Tel est le sens de la Tech War que se livrent Américains et Chinois depuis la fin de la décennie 2010, à l’instigation du président Trump mais que l’administration Biden a largement reprise à son compte et qui devrait scander la scène internationale tout au long des prochaines décennies. Washington entend tout faire (adoption récente du CHIPS & Science Act et de l’Inflation Reduction Act) pour freiner la marche vers le leadership de l’Empire du Milieu (symbolisé par le plan Made in China 2025 et l’échéance de 2049, marquant le centenaire de l’arrivée au pouvoir du Parti communiste à Pékin).
Washington compte barrer la route à Pékin dans tous les secteurs de pointe et lui interdire l’accès aux technologies et aux biens et équipements les plus « critiques » : intelligence artificielle, informatique quantique, technologies spatiales, hydrogène, batteries, terres rares, biotechnologies, neurosciences et surtout semi-conducteurs haut de gamme. On rappellera que le premier poste d’importations de Pékin n’est pas le pétrole en dépit des immenses besoins énergétiques de « l’atelier du monde », mais les puces électroniques de toutes catégories qui innervent le moindre appareil moderne, du réfrigérateur à la console de jeu, en passant par le dernier drone de combat (le montant de ces importations étant estimés à 430 milliards de $ en 2021).

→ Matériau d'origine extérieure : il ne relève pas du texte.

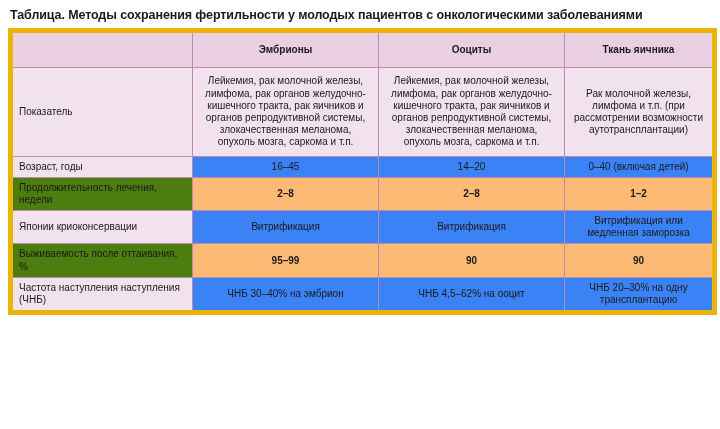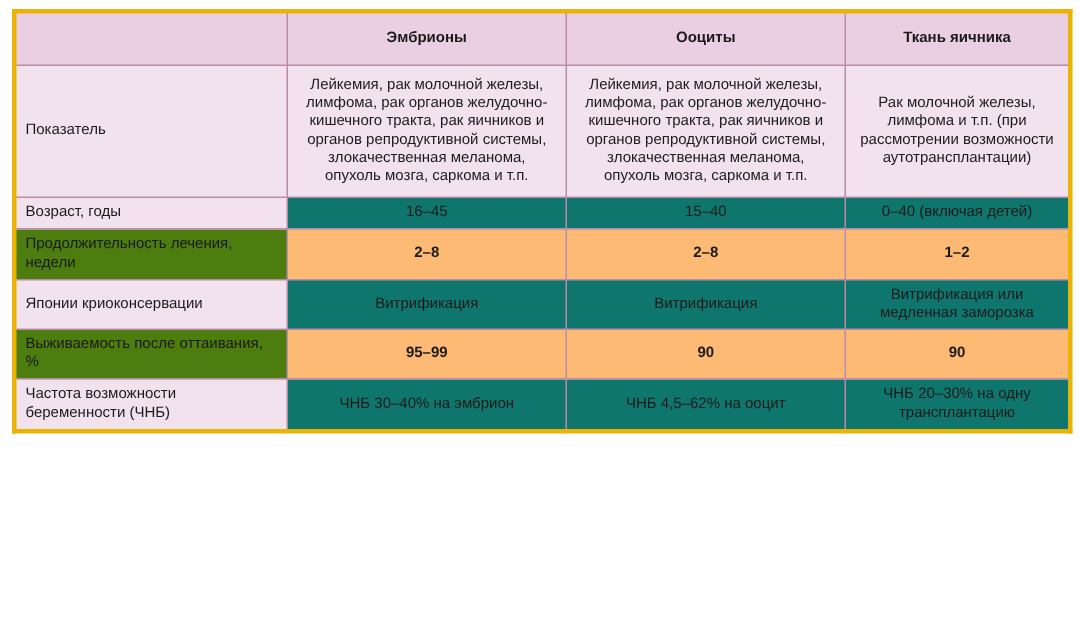--- a/index.html
+++ b/index.html
@@ -90,6 +90,7 @@
 
 <div class="page">
 
+  <div class="title">Таблица. Методы сохранения фертильности у молодых пациентов с онкологическими заболеваниями</div>
 
   <table class="fert">
     <colgroup>

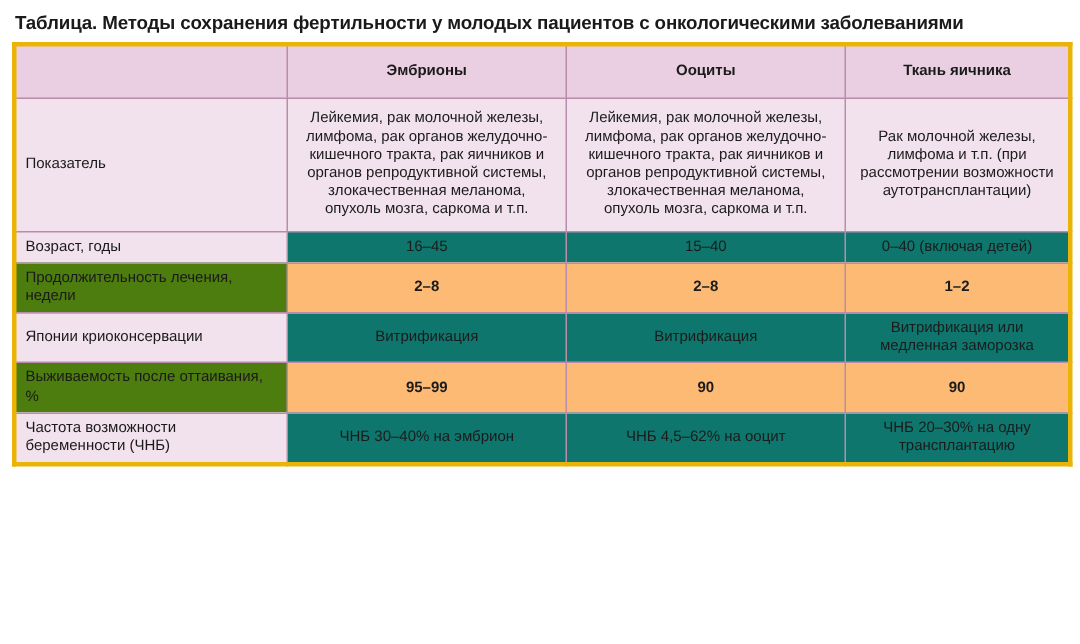--- a/index.html
+++ b/index.html
@@ -34,7 +34,7 @@
     border-collapse: collapse;
     width: 704px;
     table-layout: fixed;
-    border: 3px solid #eab308;
+    border: 5px solid #eab308;
   }
   table.fert td, table.fert th {
     border: 1px solid #b98cab;

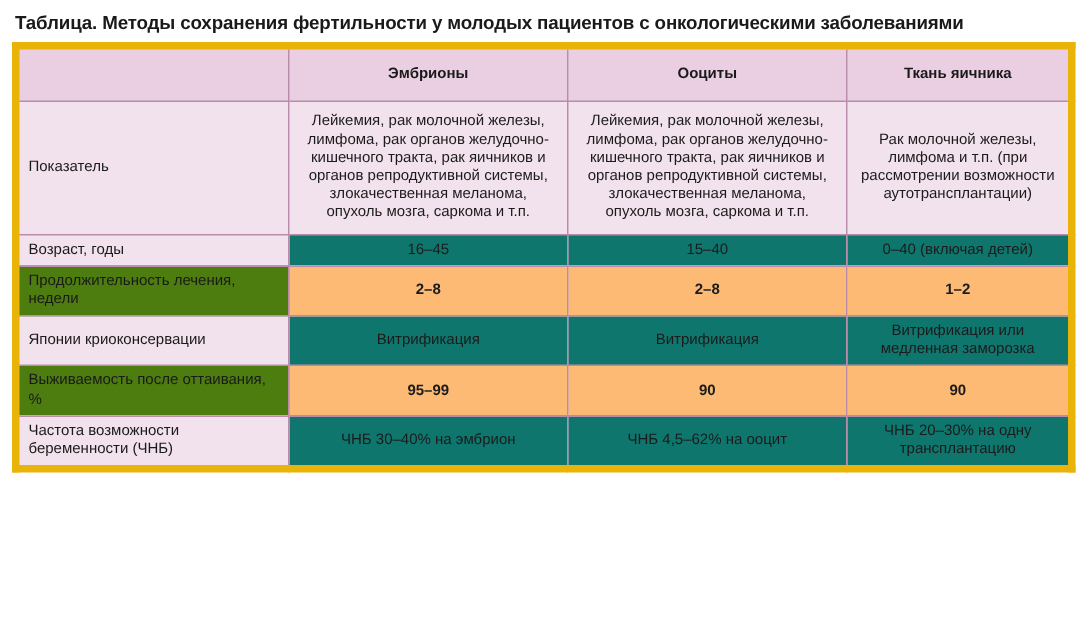--- a/index.html
+++ b/index.html
@@ -70,7 +70,7 @@
   }
   tbody td.val {
     text-align: center;
-    background: #0f766e;
+    background: #3b82f6;
   }
   tbody tr.alt td.val {
     background: #fdba74;

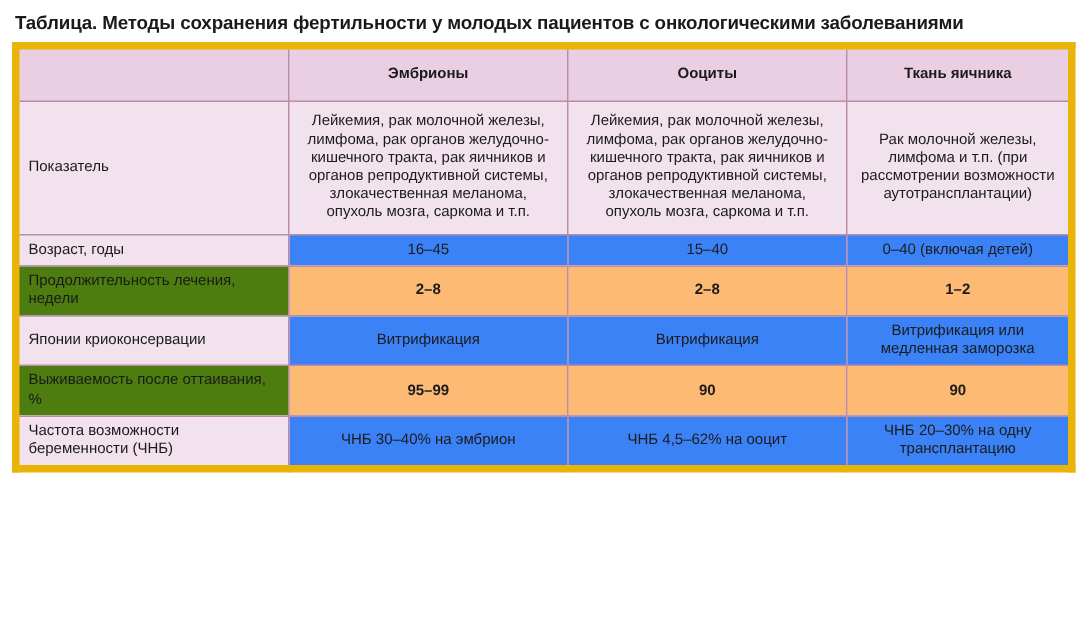--- a/index.html
+++ b/index.html
@@ -119,7 +119,7 @@
       <tr>
         <td class="rowhead">Возраст, годы</td>
         <td class="val">16–45</td>
-        <td class="val">15–40</td>
+        <td class="val">14–20</td>
         <td class="val">0–40 (включая детей)</td>
       </tr>
 

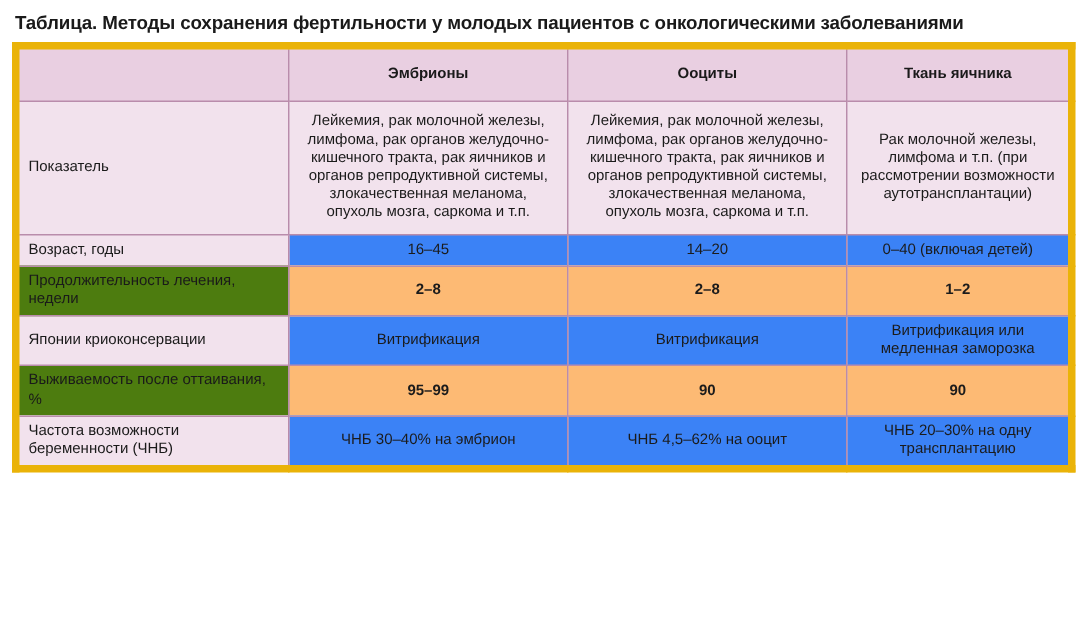--- a/index.html
+++ b/index.html
@@ -147,7 +147,7 @@
 
 
       <tr>
-        <td class="rowhead">Частота возможности беременности (ЧНБ)</td>
+        <td class="rowhead">Частота наступления наступления (ЧНБ)</td>
         <td class="val">ЧНБ 30–40% на эмбрион</td>
         <td class="val">ЧНБ 4,5–62% на ооцит</td>
         <td class="val">ЧНБ 20–30% на одну трансплантацию</td>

Spectatrice plus qu’actrice de cette Tech War, l’Europe est confrontée à un dilemme de taille : suivre Washington dans sa « croisade » contre la montée en puissance de Pékin ou préserver son accès à l’immense marché chinois et conserver, autant que faire se peut, ce qui peut être sauvé de la répartition des tâches arrêtées durant la « mondialisation heureuse » des années 90 / 2010. Une délicate adaptation à des impératifs géopolitiques fixés à Washington ou Pékin, bien loin du Vieux Continent.